We use Na-K alloy to dry THF and ether. It is prepared by cutting the Na and K and putting them in the respective solvent. The alloy doesn't form until the solvent is refluxed, after which it forms silver globules which keep a fresh layer on the outside and stay liquid at RT. Obviously this should be kept under argon at all times.

entropy51 - 27-1-2010 at 17:37

What's the big deal about Na-K? It has been used to cool computers. :o

turd - 28-1-2010 at 02:31

Quote: Originally posted by vulture  
We use Na-K alloy to dry THF and ether. It is prepared by cutting the Na and K and putting them in the respective solvent. The alloy doesn't form until the solvent is refluxed, after which it forms silver globules which keep a fresh layer on the outside and stay liquid at RT. Obviously this should be kept under argon at all times.

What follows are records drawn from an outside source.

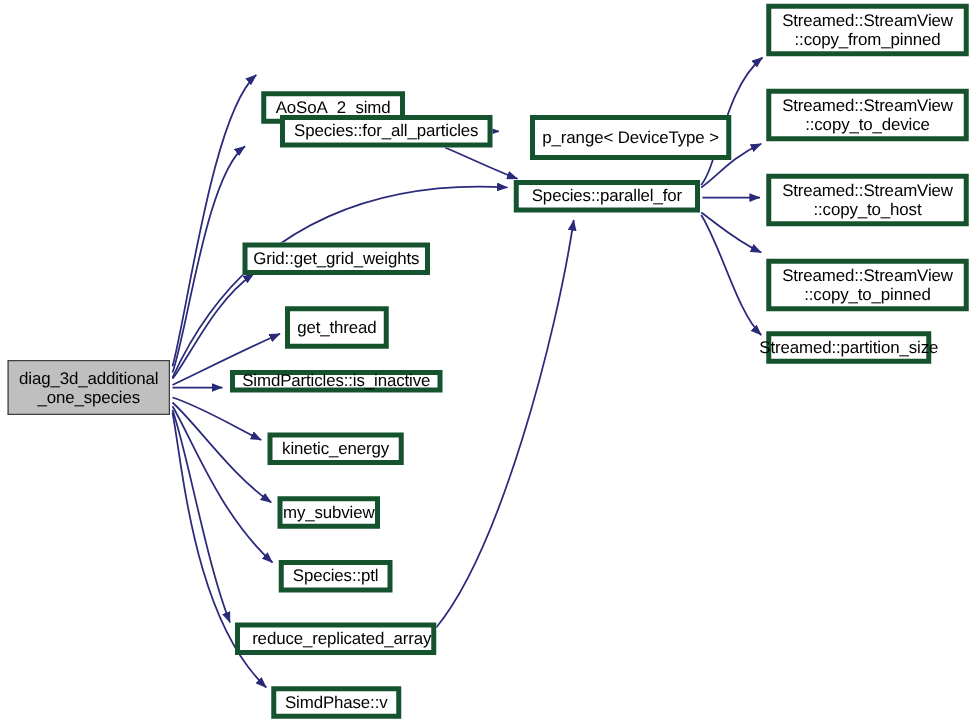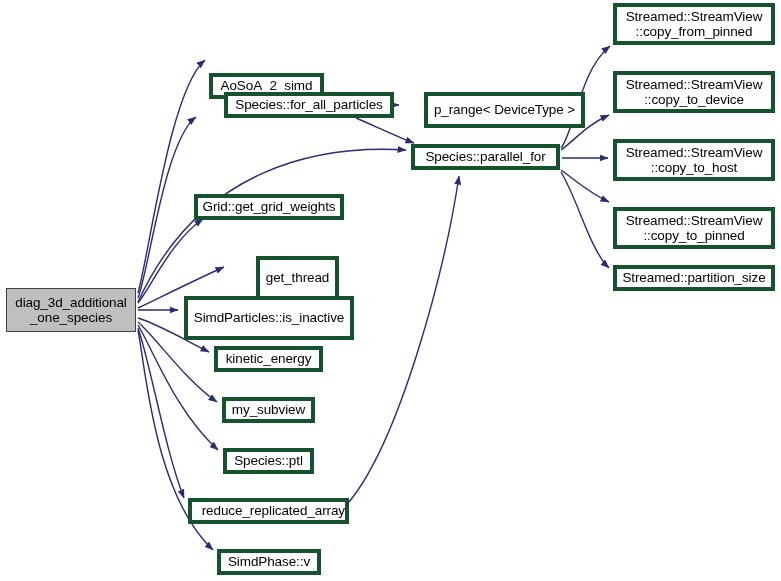"get_thread" div.node { height: 44px -> 34px; margin-left: 28px -> none; top: 256px -> 245px }
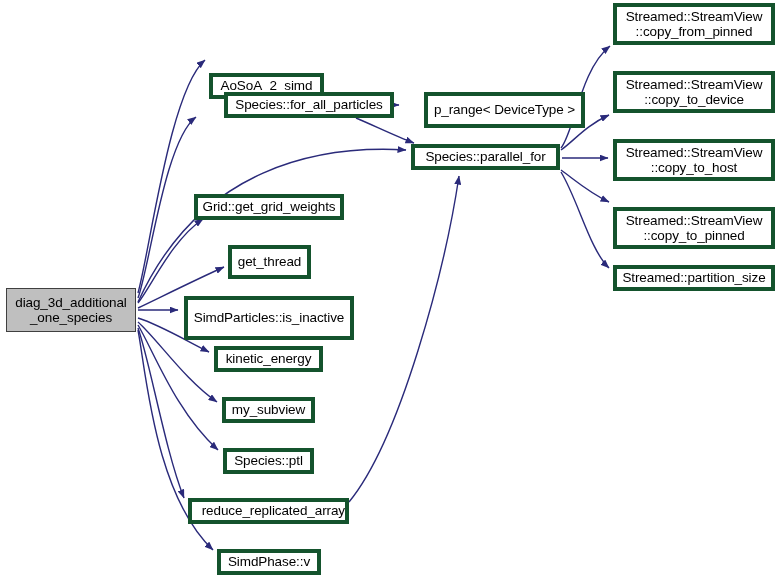"Streamed::partition_size" div.node { width: 162px -> 132px }
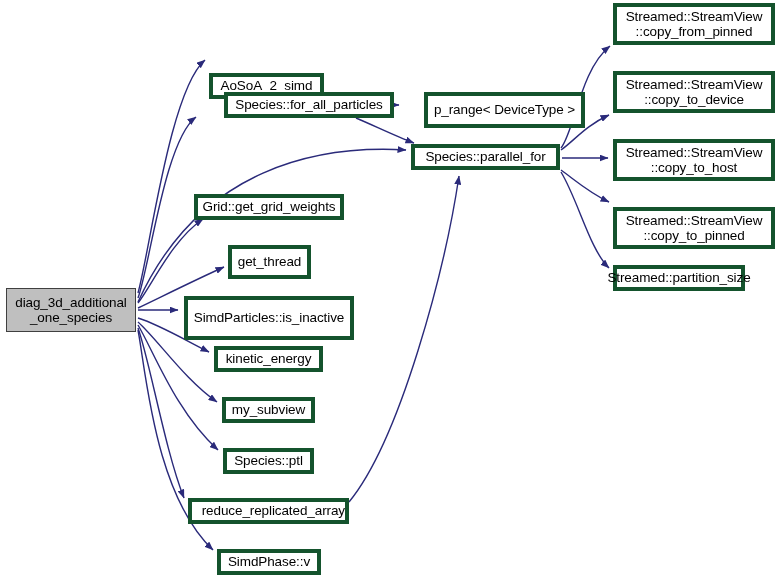"SimdParticles::is_inactive" div.node { height: 44px -> 18px }
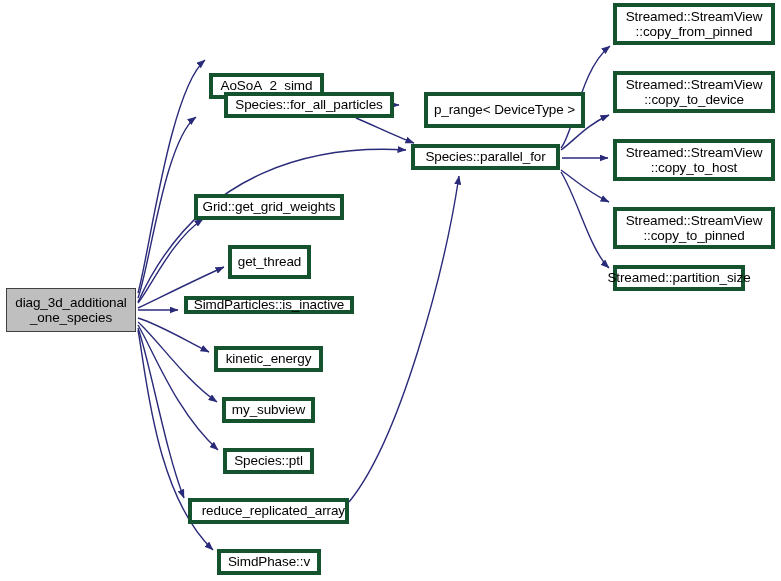"my_subview" div.node { width: 93px -> 82px }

What's the advantage of keeping it liquid at RT? That it keeps the THF dry over night?

JohnWW - 28-1-2010 at 04:47

The eutectic alloy Na-K composition is liquid at room temperature. It consists of 78% potassium and 22% sodium, is liquid from −12.6 to 785 °C, and has a density of 866 kg/m³ at 21°C and 855 kg/m³ at 100°C, lighter than water. The entire composition range of 40% to 90% K is in fact liquid at room temperature. See http://en.wikipedia.org/wiki/NaK .

Uses for it, e.g. as a liquid coolant in heat exchangers, with a thermal conductivity much greater than that of water (but cheaper and lighter and more conducting than Hg or Ga) have been based on this property, particularly in experimental fast-neutron nuclear reactors. It could also be used in thermometers. However, of course, it suffers from the disadvantage of being dangerous if exposed to moisture or alcohols (or several other types of highly polar organic compounds) or any gas other than the elemental inert gases. It also has only about 1/4 of the thermal heat capacity of water, and a high surface tension.

turd - 28-1-2010 at 07:21

Huh?
That didn't answer my question at all. I wanted to know what the advantage of using NaK/THF over K/THF is, given that K is also liquid in refluxing THF.